── Source records

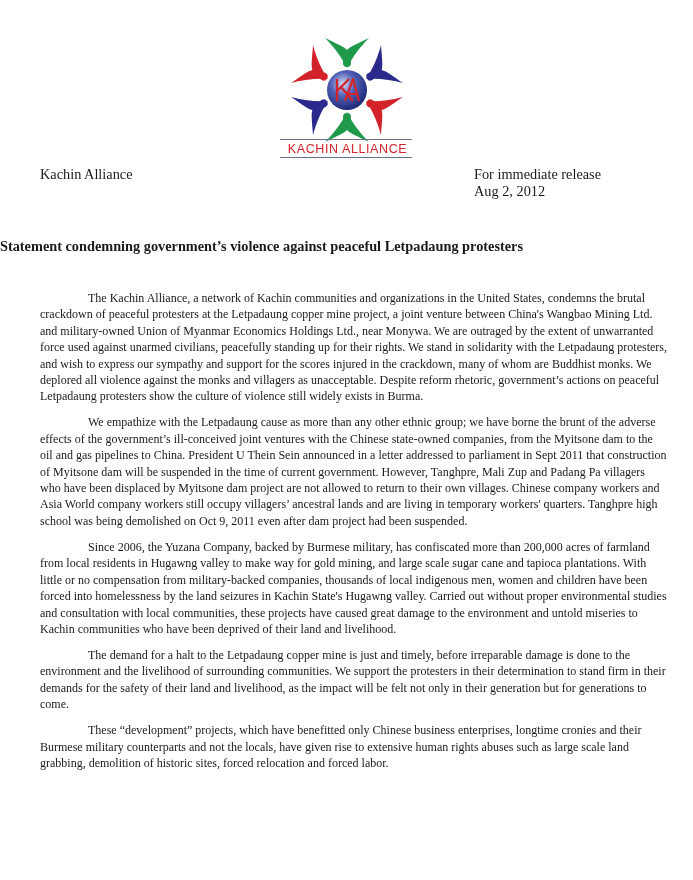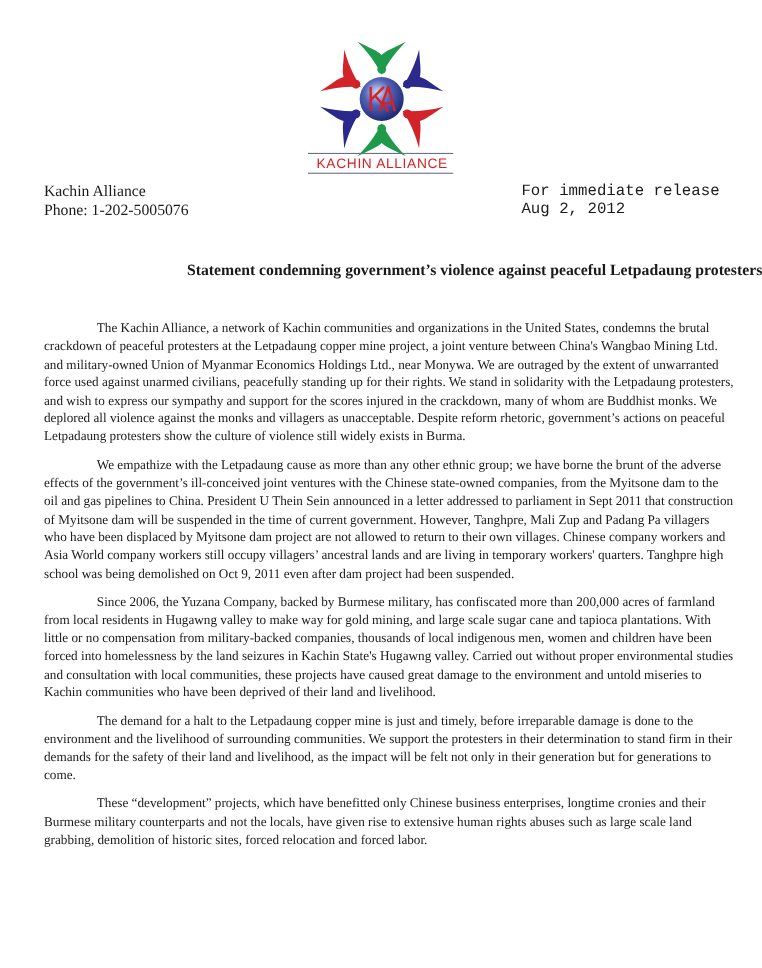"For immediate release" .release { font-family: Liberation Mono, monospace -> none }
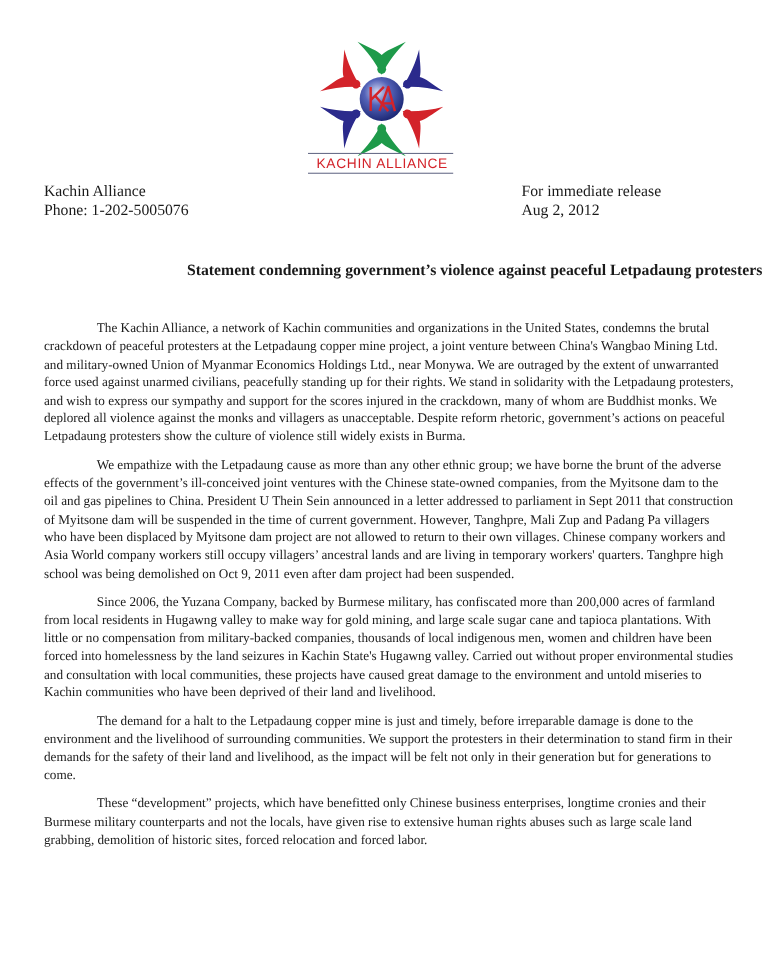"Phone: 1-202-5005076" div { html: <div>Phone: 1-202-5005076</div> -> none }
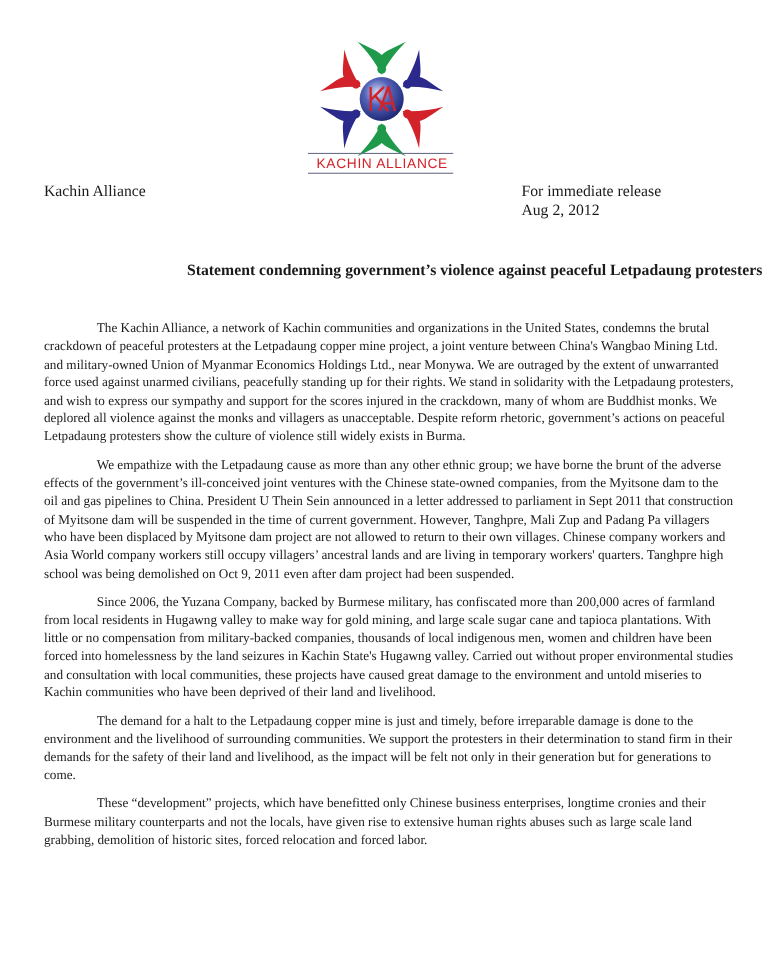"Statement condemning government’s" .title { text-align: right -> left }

────
── Source records

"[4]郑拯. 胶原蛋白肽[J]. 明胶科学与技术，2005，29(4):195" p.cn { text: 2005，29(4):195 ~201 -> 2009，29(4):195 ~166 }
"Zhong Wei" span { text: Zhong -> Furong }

────

• **To do**
From the records above, extract exactly and only the lines that begin at the line with "text: 2005，29(4):195 ~201" and stop after the line with "text: Zhong ->".

• **Solution to the exercise**
"[4]郑拯. 胶原蛋白肽[J]. 明胶科学与技术，2005，29(4):195" p.cn { text: 2005，29(4):195 ~201 -> 2009，29(4):195 ~166 }
"Zhong Wei" span { text: Zhong -> Furong }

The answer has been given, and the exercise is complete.